E, na ocasião do funeral de Hans, a postura do Moleiro, agindo como se tivesse, de fato, dedicado-se de corpo e alma àquela amizade na qual foi tão somente o ente-vampírico, se podemos assim nos referenciar (ou seja, tão somente aquele que fazia o papel de explorador na relação com outrem), revela-nos uma terrível contemporaneidade, incluindo-se aí o grandioso cinismo que não raramente se faz presente nessas vinculações. Eis um trecho revelador:
"Posso firmar que fui bastante bom, comprometendo-me em dar-lhe o meu carrinho de mão e agora não sei realmente o que fazer com ele. Atravanca a minha casa e está em tão más condições que se o vendesse, não lucraria nada. Asseguro a vocês que daqui por diante não darei nada a ninguém. A gente paga sempre por ser generoso.”
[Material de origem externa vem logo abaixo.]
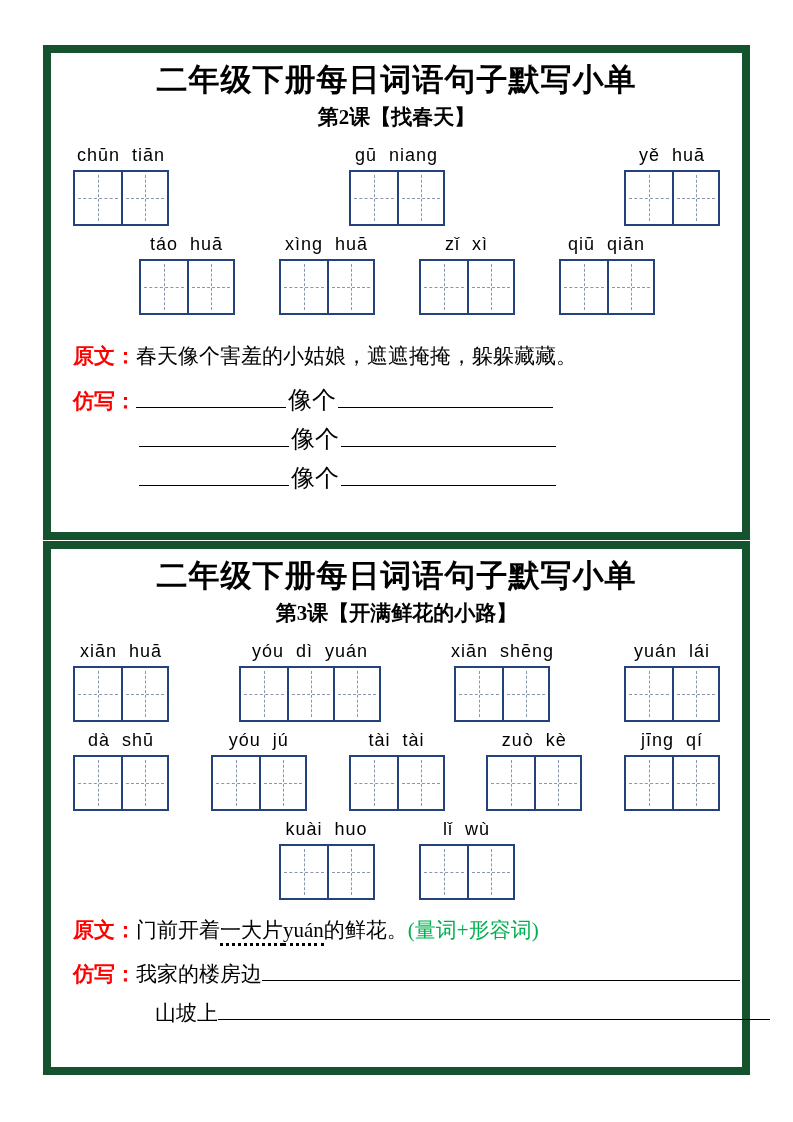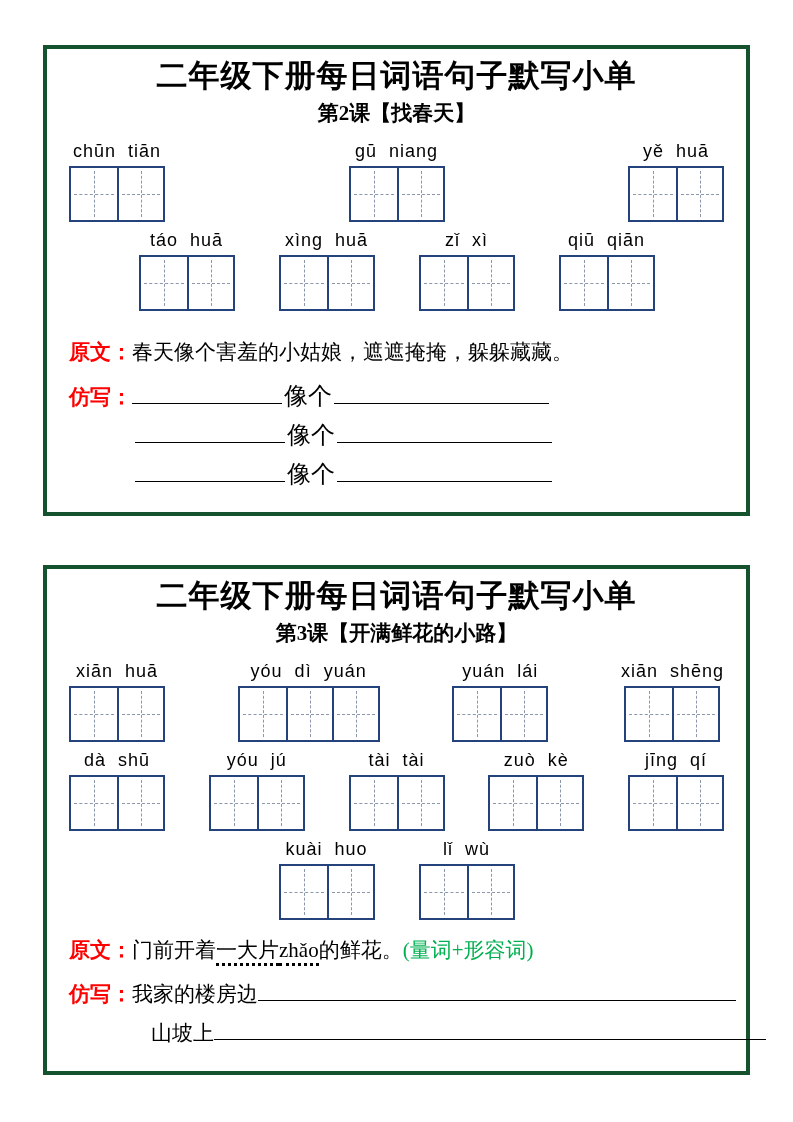--- a/index.html
+++ b/index.html
@@ -8,22 +8,22 @@
     width:793px; height:1122px;
     font-family:"Liberation Serif", serif;
     color:#000;
   }
   .page {
     width:793px; height:1122px;
     padding:45px 43px 47px 43px;
     display:flex; flex-direction:column; justify-content:space-between;
   }
   .card {
-    border:4px solid #14532d;
-    padding:8px 22px 18px 22px;
+    border:8px solid #14532d;
+    padding:8px 22px 34px 22px;
     background:#fff;
   }
   .title {
     text-align:center;
     font-size:31px; font-weight:bold;
     letter-spacing:1px;
     line-height:1.25;
   }
   .subtitle {
     text-align:center;
@@ -165,33 +165,33 @@
           </div>
           <div class="word-group">
             <div class="pinyin">yóu dì yuán</div>
             <div class="grid">
               <div class="cell"></div>
               <div class="cell"></div>
               <div class="cell"></div>
             </div>
           </div>
           <div class="word-group">
+            <div class="pinyin">xiān shēng</div>
+            <div class="grid">
+              <div class="cell"></div>
+              <div class="cell"></div>
+            </div>
+          </div>
+          <div class="word-group">
             <div class="pinyin">yuán lái</div>
             <div class="grid">
               <div class="cell"></div>
               <div class="cell"></div>
             </div>
           </div>
-          <div class="word-group">
-            <div class="pinyin">xiān shēng</div>
-            <div class="grid">
-              <div class="cell"></div>
-              <div class="cell"></div>
-            </div>
-          </div>
         </div>
         <div class="word-row spread">
           <div class="word-group">
             <div class="pinyin">dà shū</div>
             <div class="grid">
               <div class="cell"></div>
               <div class="cell"></div>
             </div>
           </div>
           <div class="word-group">
@@ -234,21 +234,21 @@
           <div class="word-group">
             <div class="pinyin">lǐ wù</div>
             <div class="grid">
               <div class="cell"></div>
               <div class="cell"></div>
             </div>
           </div>
         </div>
       </div>
 
-    <p class="original"><span class="label">原文：</span><span><span class="">门前开着</span><span class="emph">一大片</span><span class="emph">zhǎo</span><span class="">的鲜花。</span><span class="green">(量词+形容词)</span></span></p>
+    <p class="original"><span class="label">原文：</span><span><span class="">门前开着</span><span class="emph">一大片</span><span class="emph">yuán</span><span class="">的鲜花。</span><span class="green">(量词+形容词)</span></span></p>
 
     <div class="imitation">
       <div class="imit-line"><span class="label">仿写：</span><span>我家的楼房边</span><span class="blank w480"></span></div>
       <div class="imit-line indent2"><span>山坡上</span><span class="blank w557"></span></div>
     </div>
   </section>
 
 </div>
 
 </body></html>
Como pontuei no início deste pequeno estudo, essa é uma das várias leituras possíveis. Em uma rápida pesquisa pela internet, encontram-se outras interpretações que, muitas vezes, passam por territórios próximos, e, como já pontuei, intrínsecos (egoísmo, cegueira e falácia social e mora...). Ao contrário das obras normalmente divulgadas de Oscar Wilde, “O Amigo Devotado” não é somente um conto que pontua as grandes hipocrisias da sociedade vitoriana, ao gosto de um decadentismo britânico, ou que torna-se imerso, à maneira de Poe, na mística e na psicologia do desespero (como, por exemplo, no conto “O Crime de Lorde Arthur Savile”), pois configura-se, sobretudo, em uma obra na qual escutamos os rumores sociais que, de forma inexorável, assemelham-se àqueles que ouvimos nos contemporâneos dias.